Work required: Please write out all of the entries beneath this line exactly, skipping the pictures.

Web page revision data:
# # # #

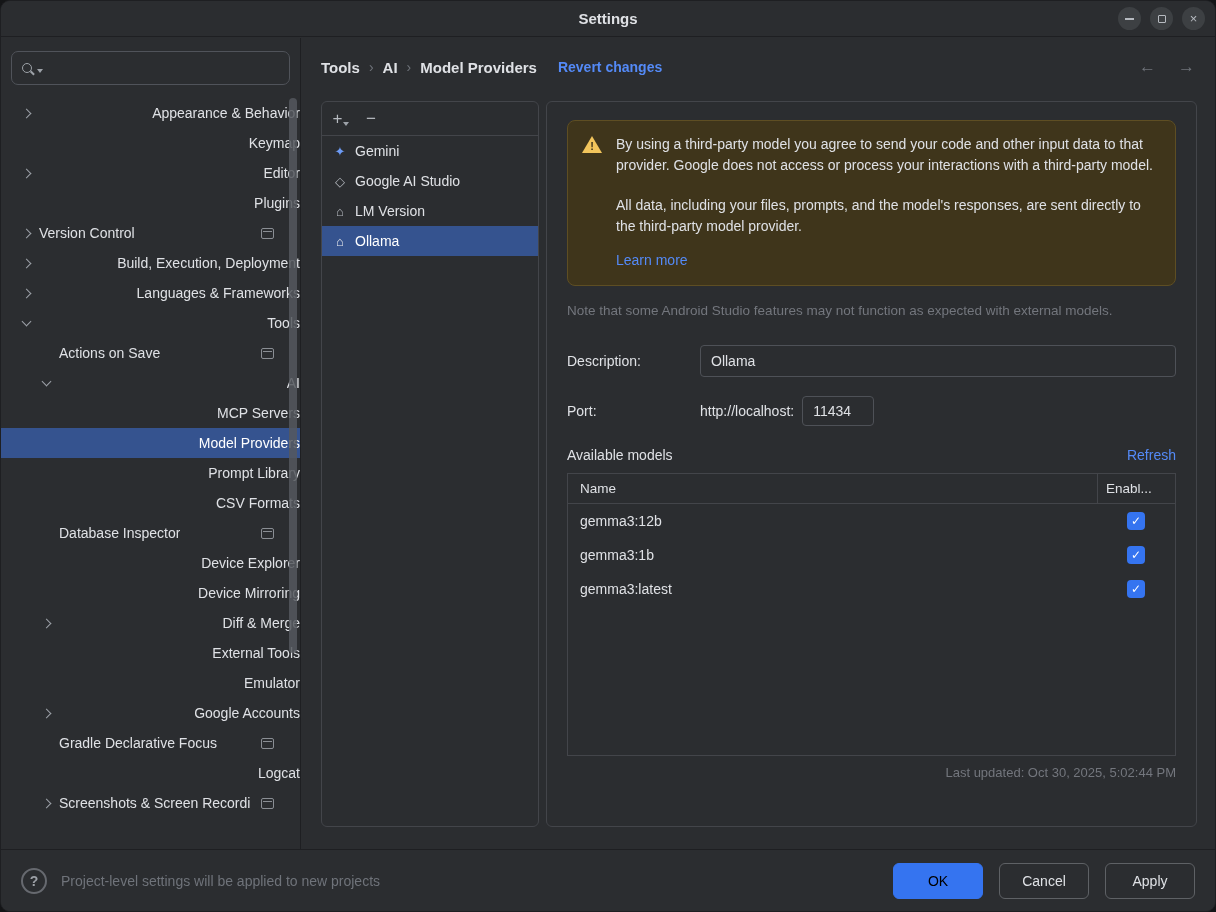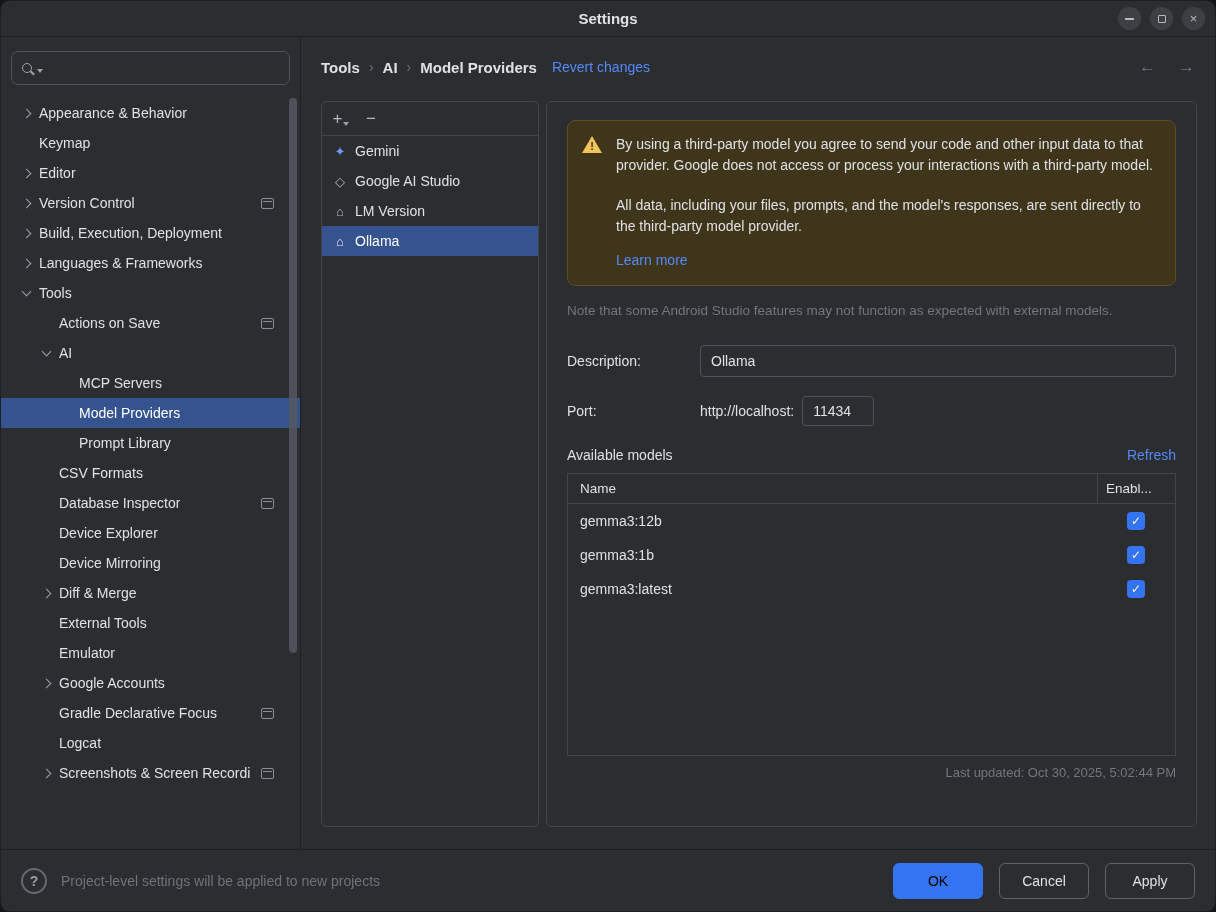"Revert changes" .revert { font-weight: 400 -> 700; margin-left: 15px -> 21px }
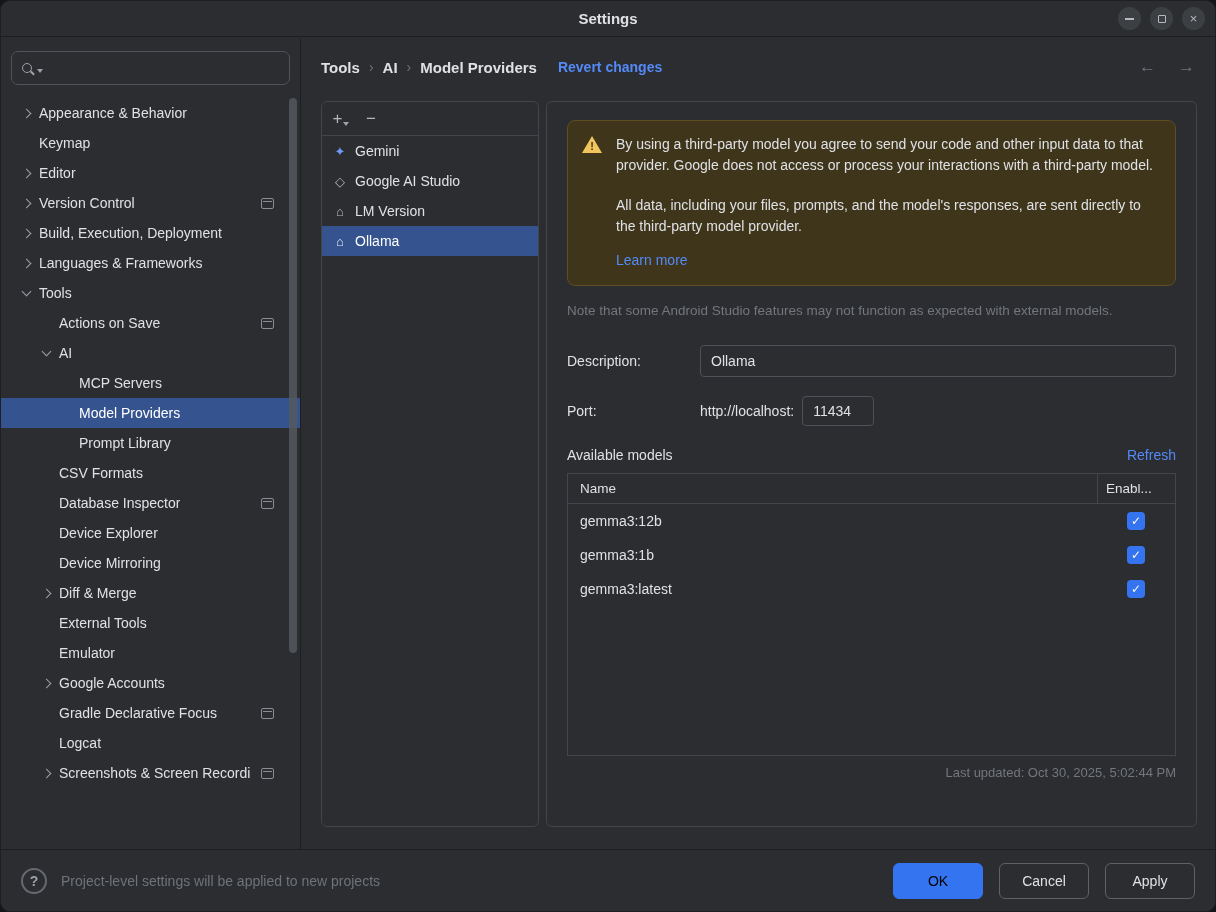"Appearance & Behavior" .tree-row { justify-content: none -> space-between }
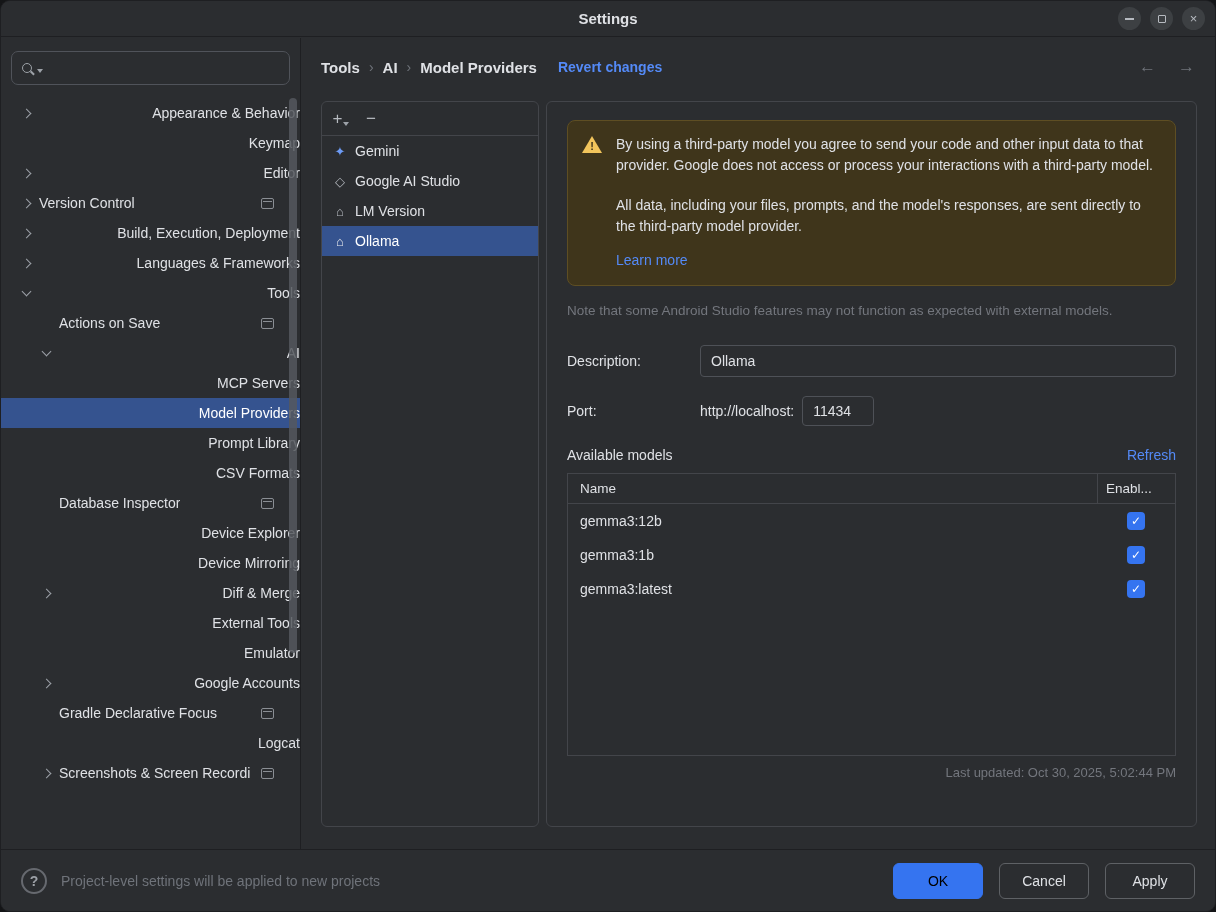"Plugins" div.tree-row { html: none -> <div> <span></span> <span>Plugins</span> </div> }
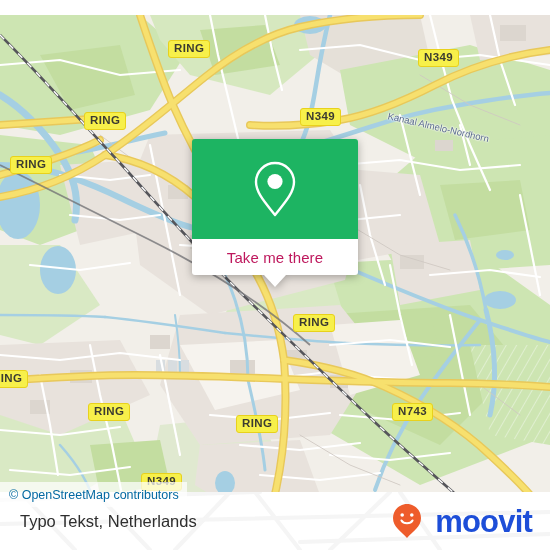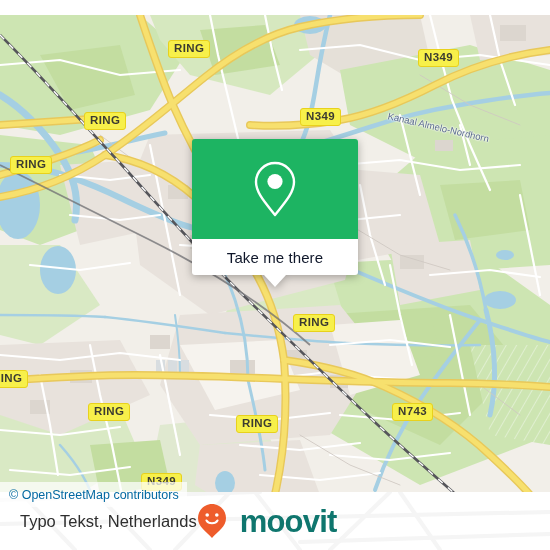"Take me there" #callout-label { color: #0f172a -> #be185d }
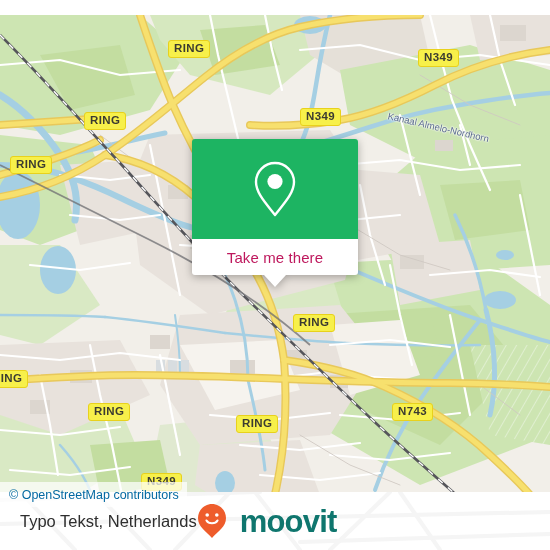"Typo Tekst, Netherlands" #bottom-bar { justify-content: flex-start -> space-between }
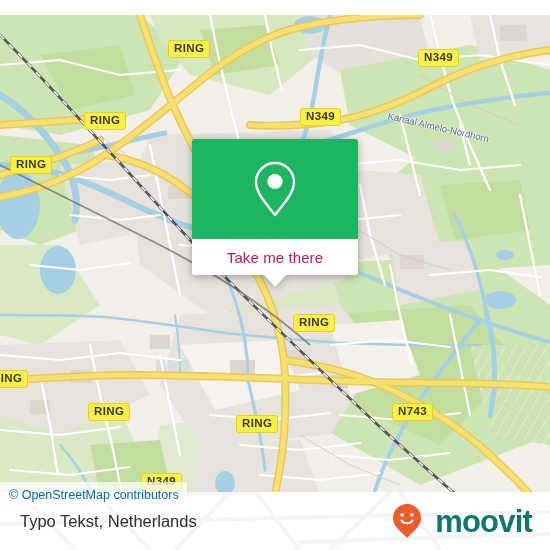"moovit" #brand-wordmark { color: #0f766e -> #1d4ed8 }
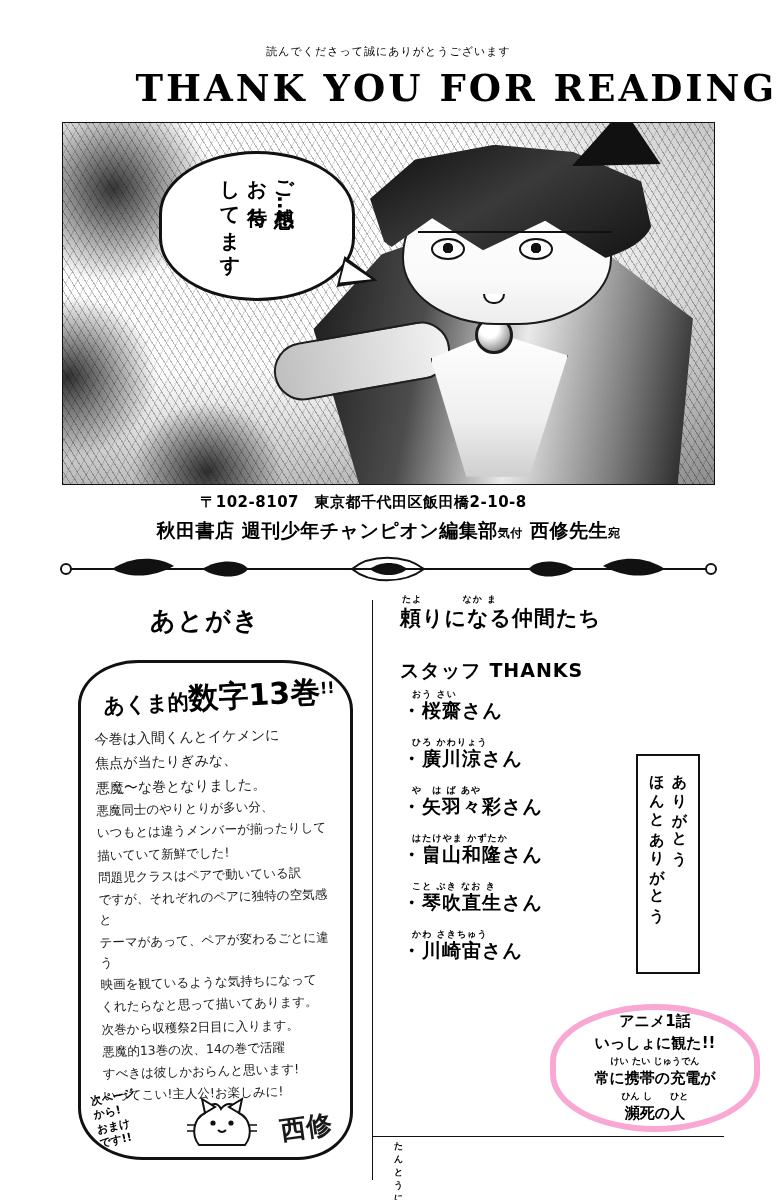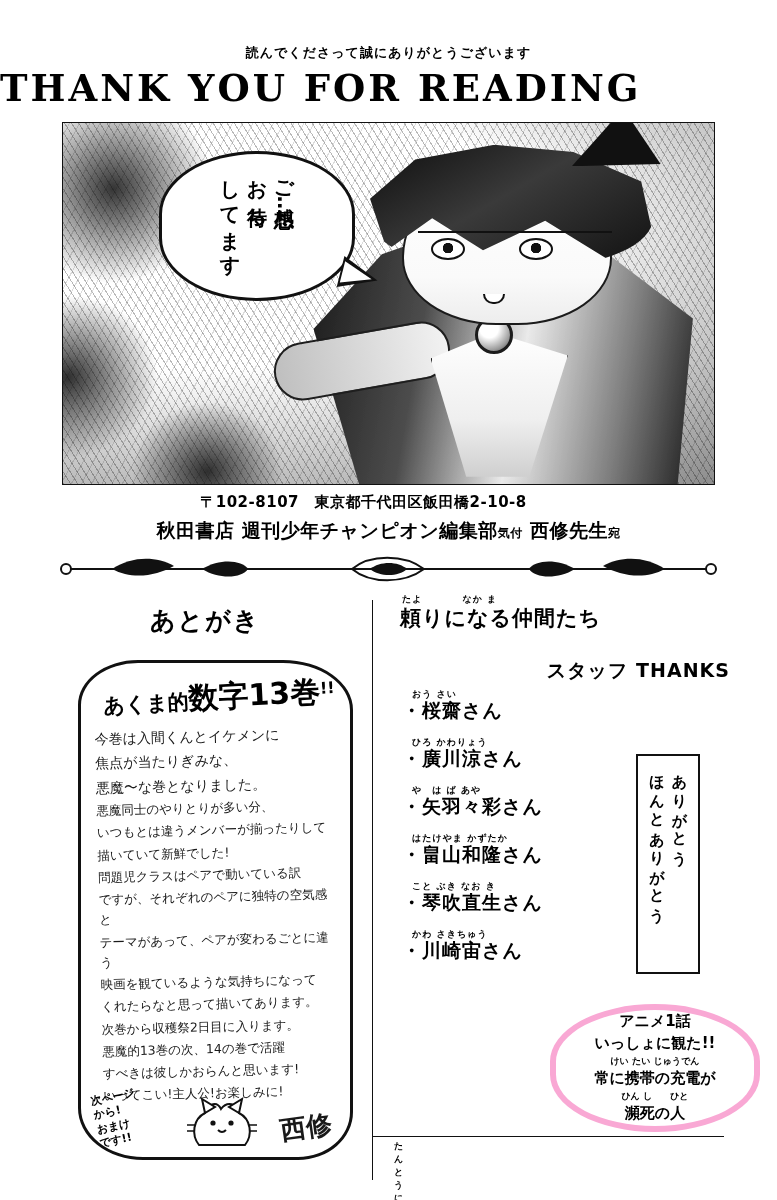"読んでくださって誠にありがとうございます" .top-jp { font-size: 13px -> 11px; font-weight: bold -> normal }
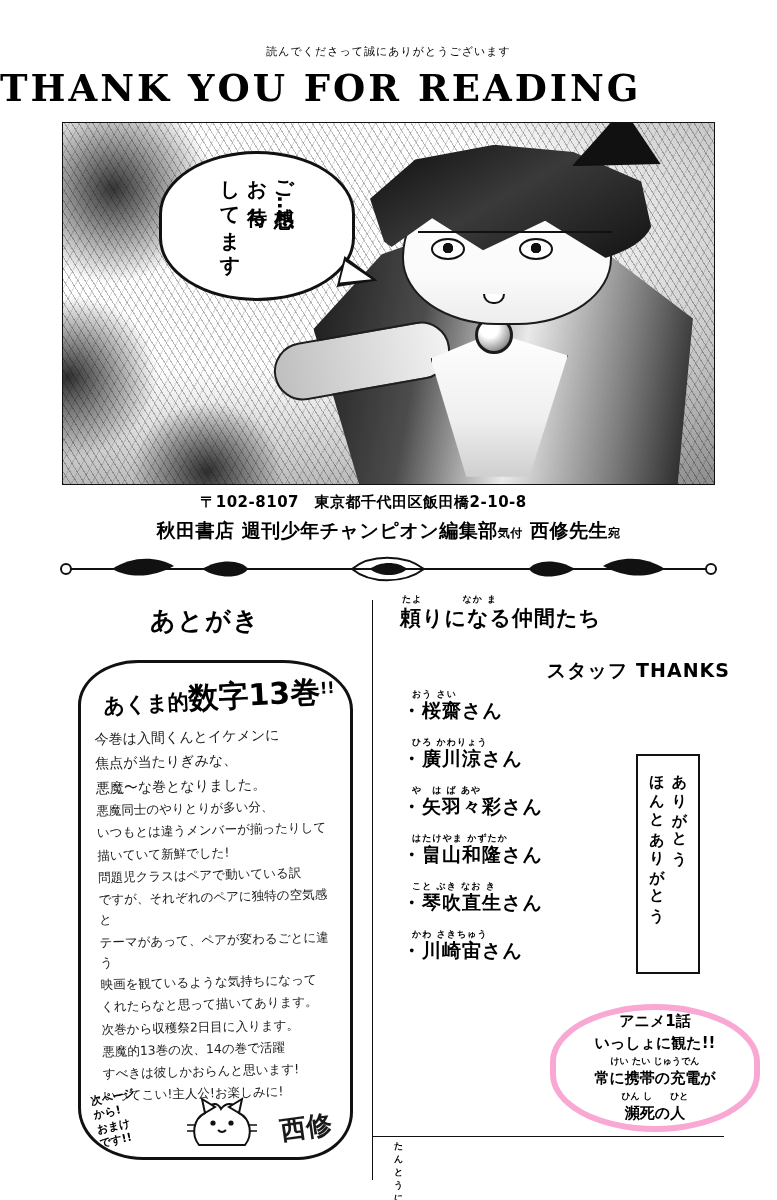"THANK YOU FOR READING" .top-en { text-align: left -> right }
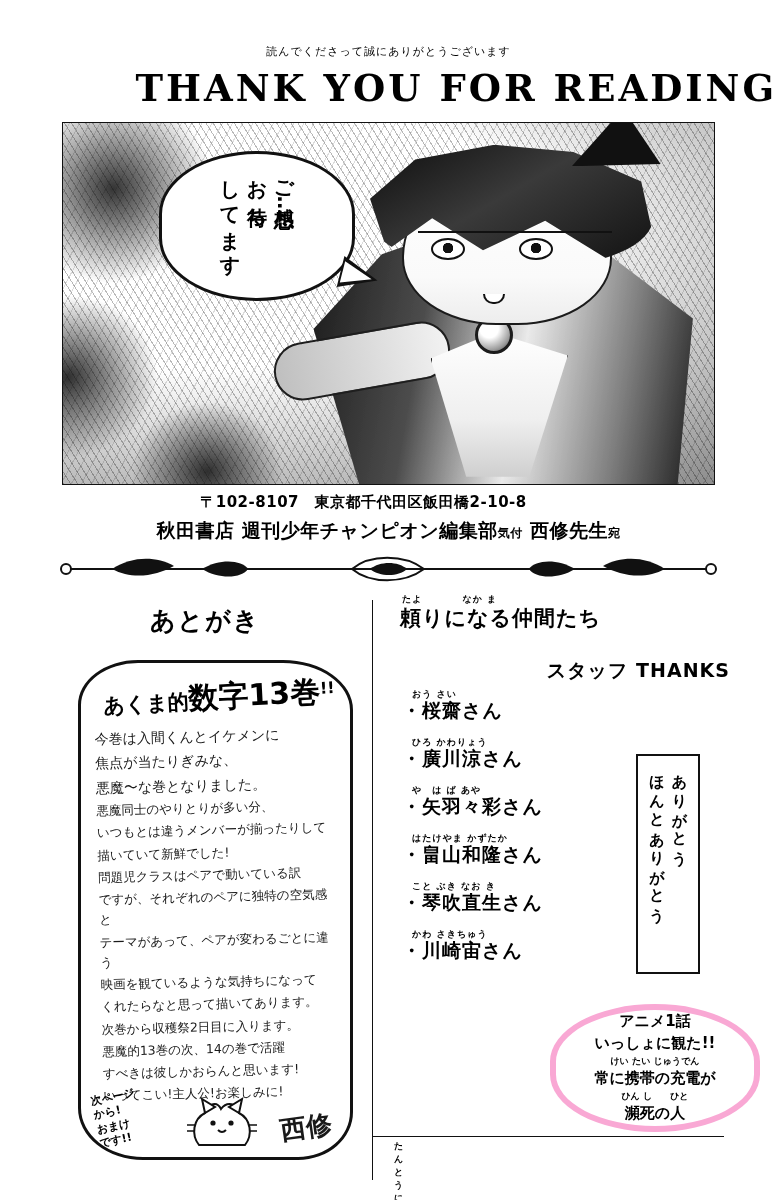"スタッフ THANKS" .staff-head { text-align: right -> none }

# # # #

Answer box:
"Revert changes" .revert { font-weight: 400 -> 700; margin-left: 15px -> 21px }
"Appearance & Behavior" .tree-row { justify-content: none -> space-between }
"Plugins" div.tree-row { html: none -> <div> <span></span> <span>Plugins</span> </div> }
"Take me there" #callout-label { color: #0f172a -> #be185d }
"Typo Tekst, Netherlands" #bottom-bar { justify-content: flex-start -> space-between }
"moovit" #brand-wordmark { color: #0f766e -> #1d4ed8 }
"読んでくださって誠にありがとうございます" .top-jp { font-size: 13px -> 11px; font-weight: bold -> normal }
"THANK YOU FOR READING" .top-en { text-align: left -> right }
"スタッフ THANKS" .staff-head { text-align: right -> none }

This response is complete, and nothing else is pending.